▶ _Your objective_
Print the records exactly and in full, please; the pictures stay out.

▶ _Record set_
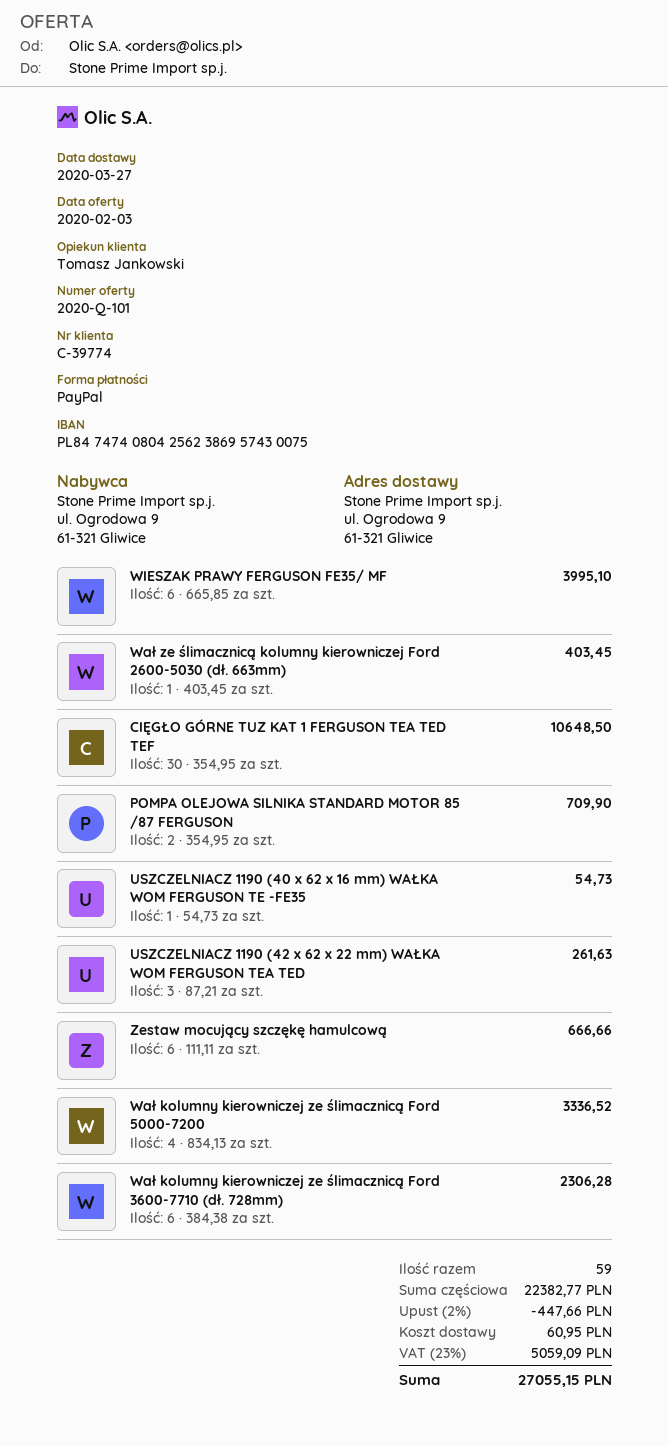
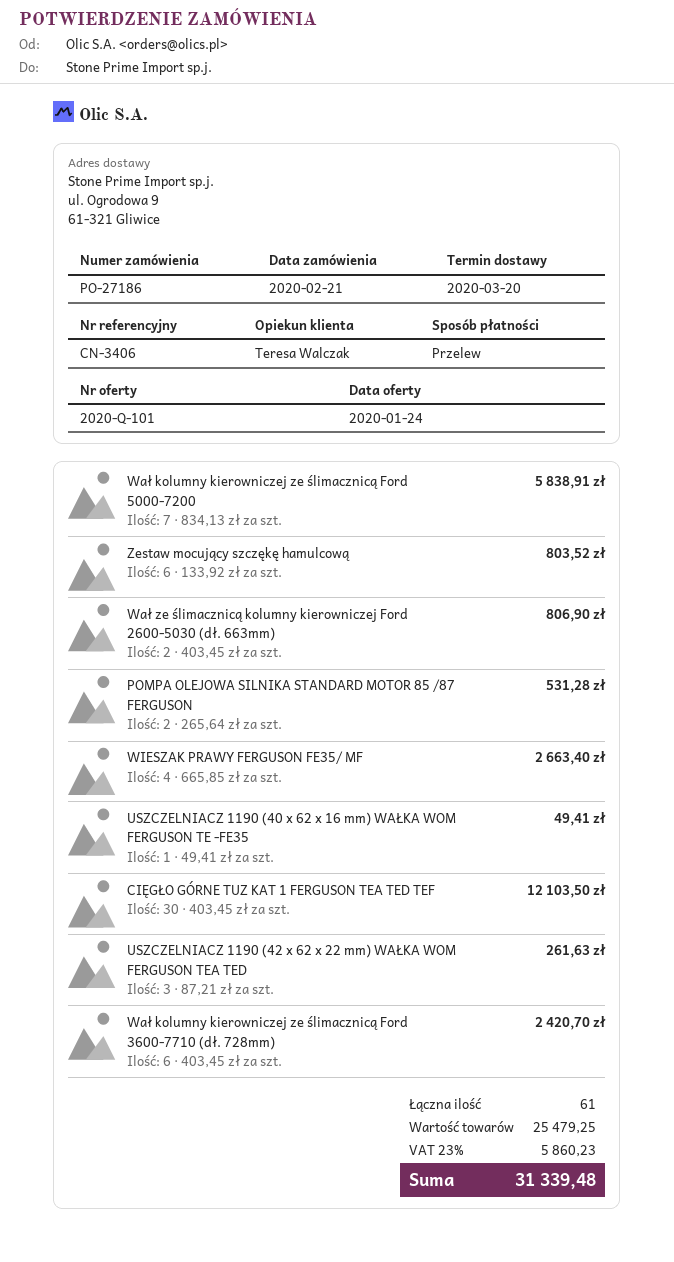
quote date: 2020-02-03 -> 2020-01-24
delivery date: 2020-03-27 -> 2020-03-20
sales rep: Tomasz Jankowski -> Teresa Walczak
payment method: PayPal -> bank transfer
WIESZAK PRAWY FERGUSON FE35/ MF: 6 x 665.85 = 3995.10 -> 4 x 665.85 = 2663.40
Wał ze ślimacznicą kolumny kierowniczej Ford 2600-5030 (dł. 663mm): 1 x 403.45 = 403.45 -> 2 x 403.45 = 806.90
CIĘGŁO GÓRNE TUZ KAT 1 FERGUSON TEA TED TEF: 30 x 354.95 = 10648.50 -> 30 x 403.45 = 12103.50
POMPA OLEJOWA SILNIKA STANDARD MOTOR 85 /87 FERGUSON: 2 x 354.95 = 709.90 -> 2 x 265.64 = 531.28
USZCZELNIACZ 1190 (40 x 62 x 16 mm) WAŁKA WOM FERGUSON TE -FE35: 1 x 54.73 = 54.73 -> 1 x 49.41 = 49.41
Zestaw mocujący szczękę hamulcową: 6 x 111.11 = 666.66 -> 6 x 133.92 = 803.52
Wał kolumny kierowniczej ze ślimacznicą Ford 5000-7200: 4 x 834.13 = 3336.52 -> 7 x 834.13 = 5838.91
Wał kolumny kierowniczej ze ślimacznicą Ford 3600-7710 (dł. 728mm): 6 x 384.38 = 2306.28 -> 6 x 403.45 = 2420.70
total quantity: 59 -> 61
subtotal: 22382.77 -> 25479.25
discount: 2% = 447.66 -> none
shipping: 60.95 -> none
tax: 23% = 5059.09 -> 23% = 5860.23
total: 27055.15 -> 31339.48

▶ _Solved exercise_
quote date: 2020-02-03 -> 2020-01-24
delivery date: 2020-03-27 -> 2020-03-20
sales rep: Tomasz Jankowski -> Teresa Walczak
payment method: PayPal -> bank transfer
WIESZAK PRAWY FERGUSON FE35/ MF: 6 x 665.85 = 3995.10 -> 4 x 665.85 = 2663.40
Wał ze ślimacznicą kolumny kierowniczej Ford 2600-5030 (dł. 663mm): 1 x 403.45 = 403.45 -> 2 x 403.45 = 806.90
CIĘGŁO GÓRNE TUZ KAT 1 FERGUSON TEA TED TEF: 30 x 354.95 = 10648.50 -> 30 x 403.45 = 12103.50
POMPA OLEJOWA SILNIKA STANDARD MOTOR 85 /87 FERGUSON: 2 x 354.95 = 709.90 -> 2 x 265.64 = 531.28
USZCZELNIACZ 1190 (40 x 62 x 16 mm) WAŁKA WOM FERGUSON TE -FE35: 1 x 54.73 = 54.73 -> 1 x 49.41 = 49.41
Zestaw mocujący szczękę hamulcową: 6 x 111.11 = 666.66 -> 6 x 133.92 = 803.52
Wał kolumny kierowniczej ze ślimacznicą Ford 5000-7200: 4 x 834.13 = 3336.52 -> 7 x 834.13 = 5838.91
Wał kolumny kierowniczej ze ślimacznicą Ford 3600-7710 (dł. 728mm): 6 x 384.38 = 2306.28 -> 6 x 403.45 = 2420.70
total quantity: 59 -> 61
subtotal: 22382.77 -> 25479.25
discount: 2% = 447.66 -> none
shipping: 60.95 -> none
tax: 23% = 5059.09 -> 23% = 5860.23
total: 27055.15 -> 31339.48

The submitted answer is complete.